Juanito iba a seguir con la conversación cuando tuvieron que volver a detenerse para repostar.

Allí volvía a estar Ricardo, con su... niño interior. Los dos de pie, mirando al horizonte, cogidos de la mano. El pobre chaval había recibido una paliza y estaba gimoteando, el pobre.
- ¿Que le ha pasado?- preguntó Juanito.
- Pues lo que ves... lo han molido a palos. - Para la sorpresa de Juanito, fue Ricardo mismo quién habló esta vez. Con la voz cargada de resentimiento.

De nuevo en la carretera, con música, pero baja. Con risas, pero enturbiadas por la posibilidad de una nueva persecución. Los viajeros discutían a ratos sobre la conveniencia de enfrentarse a su perseguidor.
- Podríamos detenerlo con esto - dijo uno de ellos mostrando una pistola.
- ¿De dónde has sacado eso? - preguntó el tranquilo y pacifico Juanito.
- Pues no lo se, simplemente pensé en una solución y apareció en mi mano.
Juanito se miró la mano y apareció la fotografía de una pelirroja de grandes ojos verdes. La escondió lo más rápidamente que pudo.

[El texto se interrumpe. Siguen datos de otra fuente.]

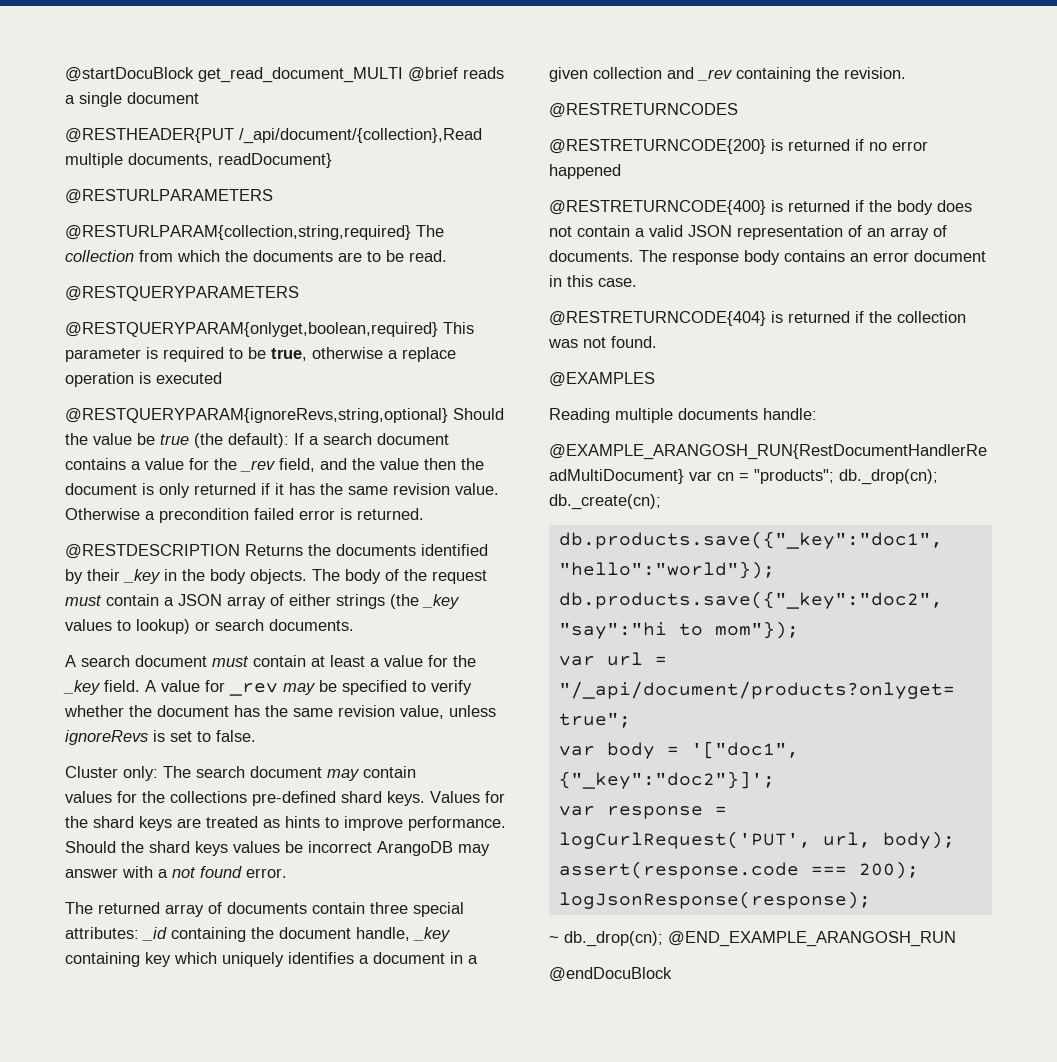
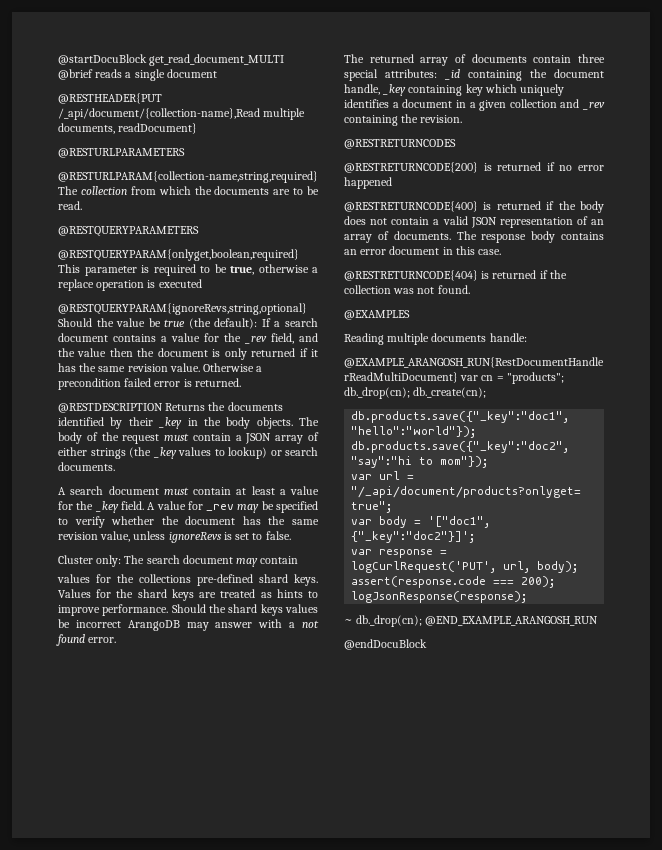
[239,128,482,144] /_api/document/{collection},Read -> [58,108,260,120] /_api/document/{collection-name},Read
[65,225,411,240] @RESTURLPARAM{collection,string,required} -> [58,171,318,183] @RESTURLPARAM{collection-name,string,required}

No tardó en aparecer su perseguidor. Esta vez no venía solo.
- ¡Joder! También viene mi jefe hoy - Dijo otro de los amigos de Juanito.
Decidieron detener el coche y cruzarlo a modo de barricada. Todos sacaron sus armas menos Juanito, que no quería perderse en esos ojos esmeralda... tal vez sus amigos le necesitaran si la cosa se torcía.

Les mantuvieron a ralla hasta que apareció un pesado trailer. Venía a una velocidad asombrosa, directamente hacia ellos.
- ¿Susana? Coño, pero si es mi novia...
- ¿Y que hace con mi madre?, te digo yo que estas no frenan...
Montaron de nuevo en el coche, ningún conocido de Juanito parecía perseguirle, pero el trailer parecía igual de peligroso para sus huesos, que para el resto.

Cuando por fin les dejaron atrás, tenían el deposito vacío de nuevo. Se detuvieron en la siguiente gasolinera y allí volvía a estar Ricardo, pero esta vez estaba solo, con una bolsa de plástico negra bastante grande a su lado.
- ¿Que llevas allí? - Le preguntó Juanito.
- Han matado a mi niño interior.
- Hijos de puta
- Si... - Ricardo ya no tenía la mirada perdida, hablaba con fluidez, cosa que era todo un avance.
- ¿Y ahora que? - quiso saber Juanito.
- Pues nada, a conocerme a mi mismo y esas cosas - contestó Ricardo casi con indiferencia.

Juanito y sus amigos volvieron a ponerse en marcha. Se había hecho de noche y mientras admiraba a la luna a través de la ventanilla, Juanito se preguntaba como se las apañaría Ricardo en su nueva etapa y como le iría a si mismo, si se comprase una moto y corriese solo un tiempo. La velocidad puede disfrutarse mucho cuando no tienes ningún trailer pisándote los talones.